___ The records

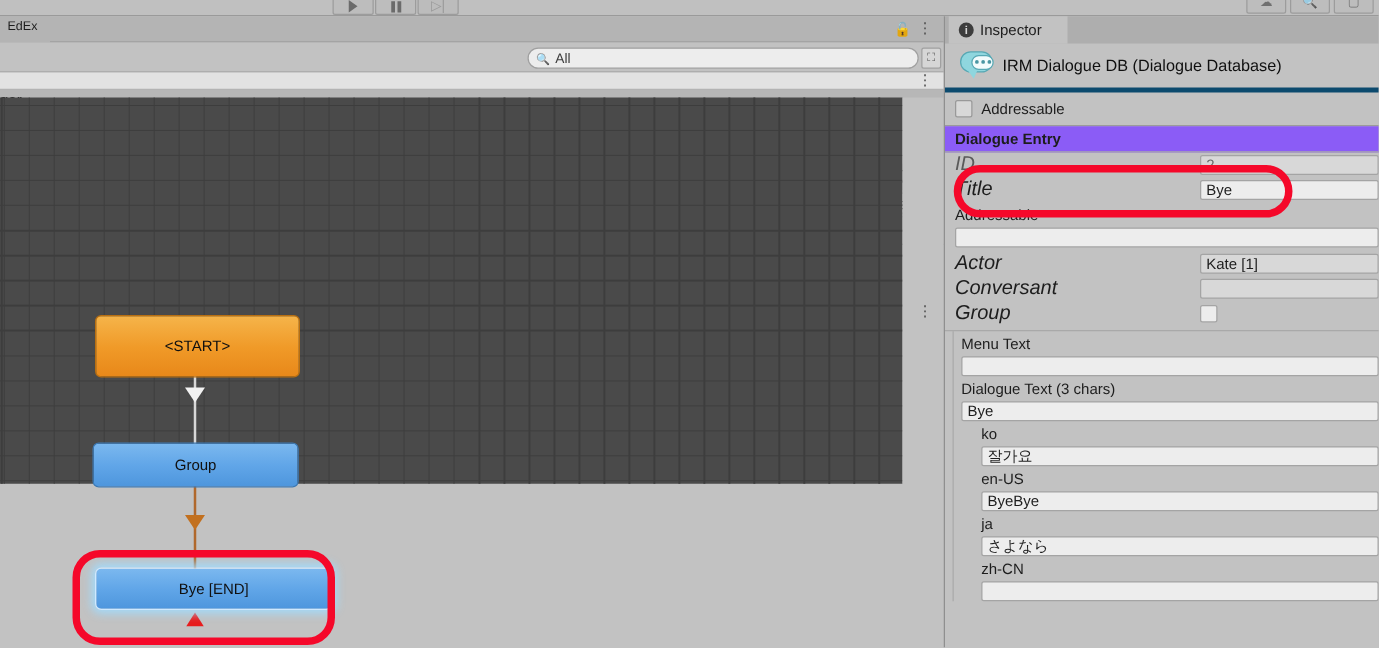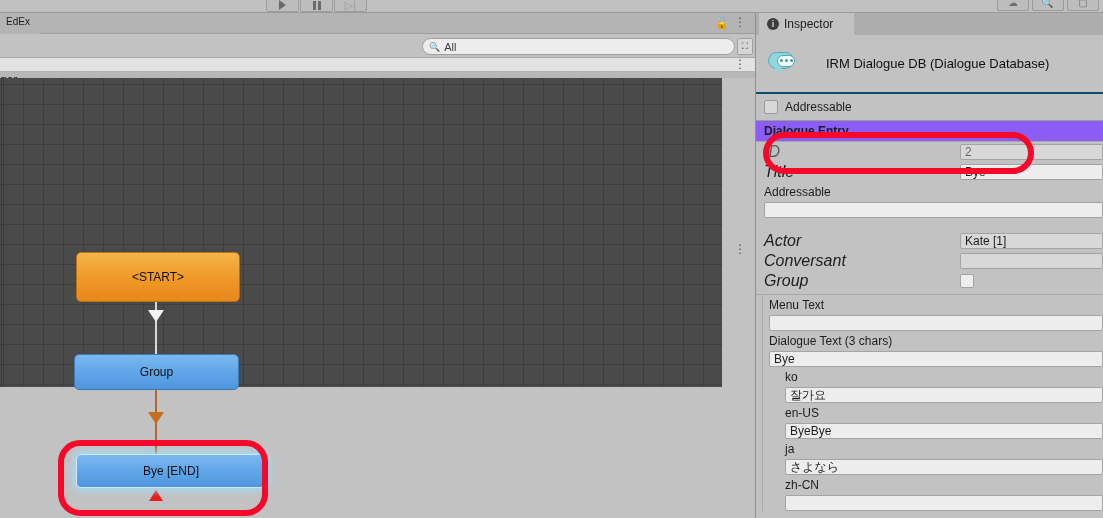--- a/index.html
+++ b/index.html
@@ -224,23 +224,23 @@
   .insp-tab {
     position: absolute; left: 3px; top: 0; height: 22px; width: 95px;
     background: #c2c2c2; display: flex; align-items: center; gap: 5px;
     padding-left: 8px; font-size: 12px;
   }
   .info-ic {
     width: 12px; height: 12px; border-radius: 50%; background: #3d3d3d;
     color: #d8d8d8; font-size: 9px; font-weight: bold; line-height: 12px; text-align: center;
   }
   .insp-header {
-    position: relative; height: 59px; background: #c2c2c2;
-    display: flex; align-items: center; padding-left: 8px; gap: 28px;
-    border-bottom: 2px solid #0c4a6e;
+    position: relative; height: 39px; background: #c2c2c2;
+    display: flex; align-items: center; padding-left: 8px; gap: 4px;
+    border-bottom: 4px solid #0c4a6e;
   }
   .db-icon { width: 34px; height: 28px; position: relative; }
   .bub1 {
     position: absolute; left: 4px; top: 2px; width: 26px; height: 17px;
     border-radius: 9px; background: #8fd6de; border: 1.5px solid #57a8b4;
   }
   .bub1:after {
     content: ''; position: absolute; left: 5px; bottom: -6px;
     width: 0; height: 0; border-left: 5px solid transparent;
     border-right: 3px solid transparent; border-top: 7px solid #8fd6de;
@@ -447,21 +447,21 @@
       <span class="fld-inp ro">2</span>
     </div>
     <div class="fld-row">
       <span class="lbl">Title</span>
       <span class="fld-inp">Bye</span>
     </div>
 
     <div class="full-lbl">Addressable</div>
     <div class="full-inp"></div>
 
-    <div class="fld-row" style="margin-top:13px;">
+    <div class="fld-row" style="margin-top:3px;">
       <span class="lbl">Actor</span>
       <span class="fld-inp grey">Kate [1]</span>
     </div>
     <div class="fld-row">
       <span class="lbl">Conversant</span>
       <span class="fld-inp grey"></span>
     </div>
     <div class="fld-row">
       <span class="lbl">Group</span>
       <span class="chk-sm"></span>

______

Only lines holding the word "transparent" are wanted; copy each one from the listing.

     width: 0; height: 0; border-left: 5px solid transparent;
     border-right: 3px solid transparent; border-top: 7px solid #8fd6de;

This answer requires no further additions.